= Touch match officials =

Touch match officials are responsible for fairly enforcing the Playing Rules of Touch during a match and imposing penalties for deliberate breaches of these rules. The most senior match official is the referee, they may be assisted by a range of other officials depending on the level and rules of the competition.

==Equipment==
The match officials may use the following equipment:
- Coin
The referee organises a coin toss with the team captains to decide who taps off and what end each team takes initially.
- Whistle
Referees must carry a whistle to stop play and then signal to players about many things during a game. A referee will let players know when to stop after foul play or while awarding a touchdown and at other times in a game.

==Uniform==
All referees wear an official uniform of a colour (generally white) distinguishable from those being worn by the two sides playing each other. Referees wear a coloured badge to indicate which level of accreditation they have achieved.

==Accreditation==
Referees must first pass refereeing exams set by their national governing body before officiating at progressively more senior levels of the sport, gaining experience in lower-level competitions and then moving onto higher-level competitions where they will progress to the top if good enough.

===Levels===
Referees are accredited according to a numbered level system, with Level 1 generally being the lowest, introductory, level. The number of levels as well as badge colours, shapes and sizes differ depending on the governing body.

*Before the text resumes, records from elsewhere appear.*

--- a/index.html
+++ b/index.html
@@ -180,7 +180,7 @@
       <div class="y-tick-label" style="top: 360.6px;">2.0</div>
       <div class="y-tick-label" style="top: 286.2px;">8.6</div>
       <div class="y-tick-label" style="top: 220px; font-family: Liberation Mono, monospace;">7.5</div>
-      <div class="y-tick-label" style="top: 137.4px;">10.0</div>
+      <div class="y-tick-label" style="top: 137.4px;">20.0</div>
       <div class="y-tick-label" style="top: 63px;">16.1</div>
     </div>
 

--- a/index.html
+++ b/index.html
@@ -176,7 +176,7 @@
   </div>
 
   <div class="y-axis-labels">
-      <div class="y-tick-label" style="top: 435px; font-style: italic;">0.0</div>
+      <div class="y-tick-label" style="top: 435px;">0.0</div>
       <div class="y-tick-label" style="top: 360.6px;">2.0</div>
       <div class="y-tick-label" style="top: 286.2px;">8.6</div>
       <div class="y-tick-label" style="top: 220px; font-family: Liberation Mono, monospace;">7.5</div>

Touch Football Australia operates under a six-level structure while Touch NZ uses a four-level system and Touch Europe uses five.

====Gold Badge====
The Gold Badge is the most distinguished badge that can be awarded to a referee and is awarded by the Federation of International Touch. At present, they are awarded to the ten highest ranked referees at the Touch Football World Cup, which is held every four years.

==Refereeing systems==
Different refereeing systems are in use:
- Single Referee
One referee officiates the match, without the help of sideline officials. The single-referee system is usually only used in park-level/social competition where the availability of referees is low.
- Dual Referee
Two referees control the match and alternate between the role of central referee and sideline official. The dual-referee system is used only in park-level/social competition where the availability of referees is low.
- Triple Referee
Three referees control the match in a similar way to the dual-referee system, with one central referee and a sideline official on each sideline. The triple-referee system is the standard system and is required at all representative levels of the game.

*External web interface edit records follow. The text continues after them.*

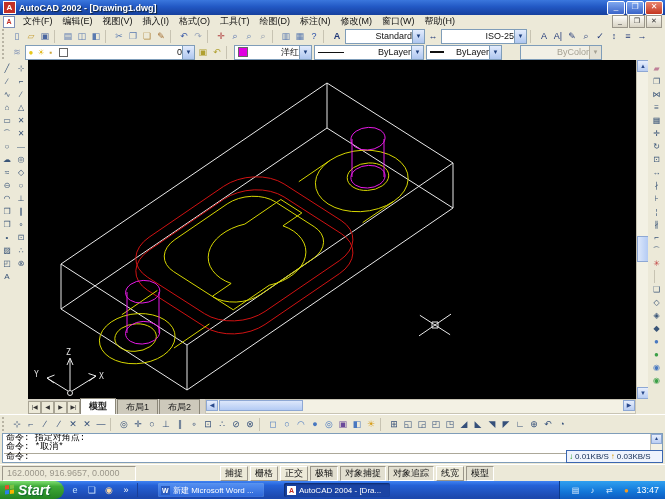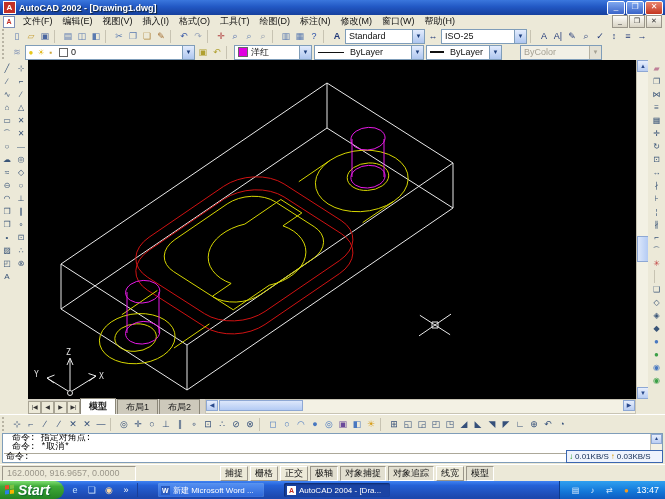--- a/index.html
+++ b/index.html
@@ -36,7 +36,7 @@
   .tsep{display:inline-block;width:4px;height:13px;border-left:1px solid #c7c3b2;margin:0 2px;}
   .grip{width:4px;height:14px;border-left:2px dotted #b8b4a4;margin:0 2px;}
   .combo{height:13px;background:#fff;border:1px solid #7f9db9;display:flex;align-items:center;
-    font-size:9px;color:#111;margin:0 1px;}
+    font-size:9px;color:#111;margin:0 1px;text-align:right;}
   .combo .clabel{flex:1;padding-left:3px;white-space:nowrap;overflow:hidden;}
   .combo .carrow{width:11px;align-self:stretch;background:linear-gradient(180deg,#e3ecfd,#aec6ef);
     border-left:1px solid #7f9db9;color:#1c3e7c;font-size:6px;display:flex;align-items:center;justify-content:center;}

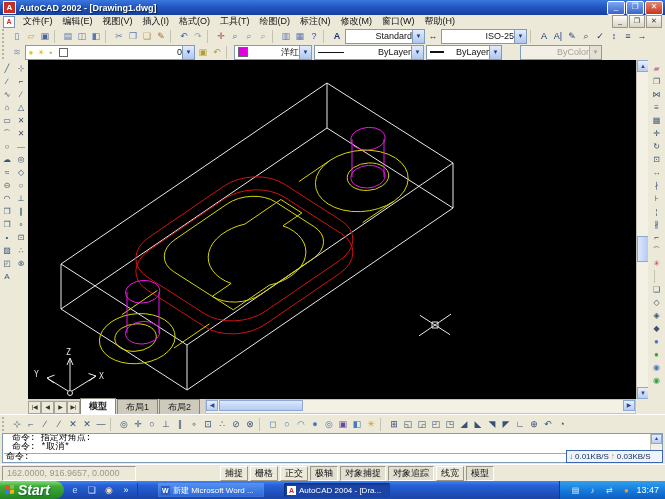--- a/index.html
+++ b/index.html
@@ -87,7 +87,7 @@
   .cmdbox{position:relative;width:100%;height:100%;background:#fff;border:1px solid #7f9db9;
     box-sizing:border-box;font-family:"Liberation Mono",monospace;font-size:9px;color:#000;}
   .cmdhist{position:absolute;left:1px;top:0;right:4px;height:19px;border-bottom:1px solid #aca899;
-    padding:0 8px;overflow:hidden;line-height:9px;}
+    padding:0 2px;overflow:hidden;line-height:9px;}
   .cmdprompt{position:absolute;left:1px;bottom:0;right:12px;height:10px;padding:0 2px;line-height:10px;}
   .cmdscroll{position:absolute;right:0;top:0;width:11px;height:100%;background:#f3f1e4;border-left:1px solid #c8c4b4;}
   .cmdscroll .sbtn{width:11px;height:10px;font-size:5px;line-height:9px;}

==Positions and responsibilities==
Source:
===Player safety===
Referees are to inspect player uniforms, playing boots, jewellery and fingernails to ensure player safety.

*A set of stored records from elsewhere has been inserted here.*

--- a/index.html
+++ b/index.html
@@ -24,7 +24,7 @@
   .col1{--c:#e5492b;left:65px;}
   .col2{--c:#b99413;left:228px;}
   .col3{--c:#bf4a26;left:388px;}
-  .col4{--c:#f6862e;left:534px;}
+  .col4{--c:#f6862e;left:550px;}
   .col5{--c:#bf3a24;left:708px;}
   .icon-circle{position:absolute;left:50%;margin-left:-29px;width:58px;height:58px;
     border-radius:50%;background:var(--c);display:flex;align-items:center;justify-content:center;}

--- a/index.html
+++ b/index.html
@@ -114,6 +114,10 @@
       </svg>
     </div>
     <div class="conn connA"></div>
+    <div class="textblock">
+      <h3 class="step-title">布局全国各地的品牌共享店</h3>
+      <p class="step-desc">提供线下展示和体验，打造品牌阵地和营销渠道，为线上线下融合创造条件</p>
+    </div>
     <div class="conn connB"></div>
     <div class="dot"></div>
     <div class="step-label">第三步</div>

===Tap-off and direction===
The referees organises a coin toss with the captains of the two teams playing to decide which team taps off and which end they play at from tap-off.

===Area of control===
Referees have control over all players and team officials participating in the match, including substitute players. A referee's area of control extends to a general radius of 10 metres from the edge of the field.

===Referee's signals===
The referee uses signals to communicate his/her decisions with the players, team officials and spectators.

===Central Referee and Sideline Officials===
Generally, matches are controlled by three referees, alternating between the role of central referee and sideline official. The central referee controls play and makes all decisions. Sideline officials are responsible for controlling substituting players, advising the referee of forward passes (through discreet signals), and assisting the central referee in controlling onside defenders. Only the central referee uses his/her whistle.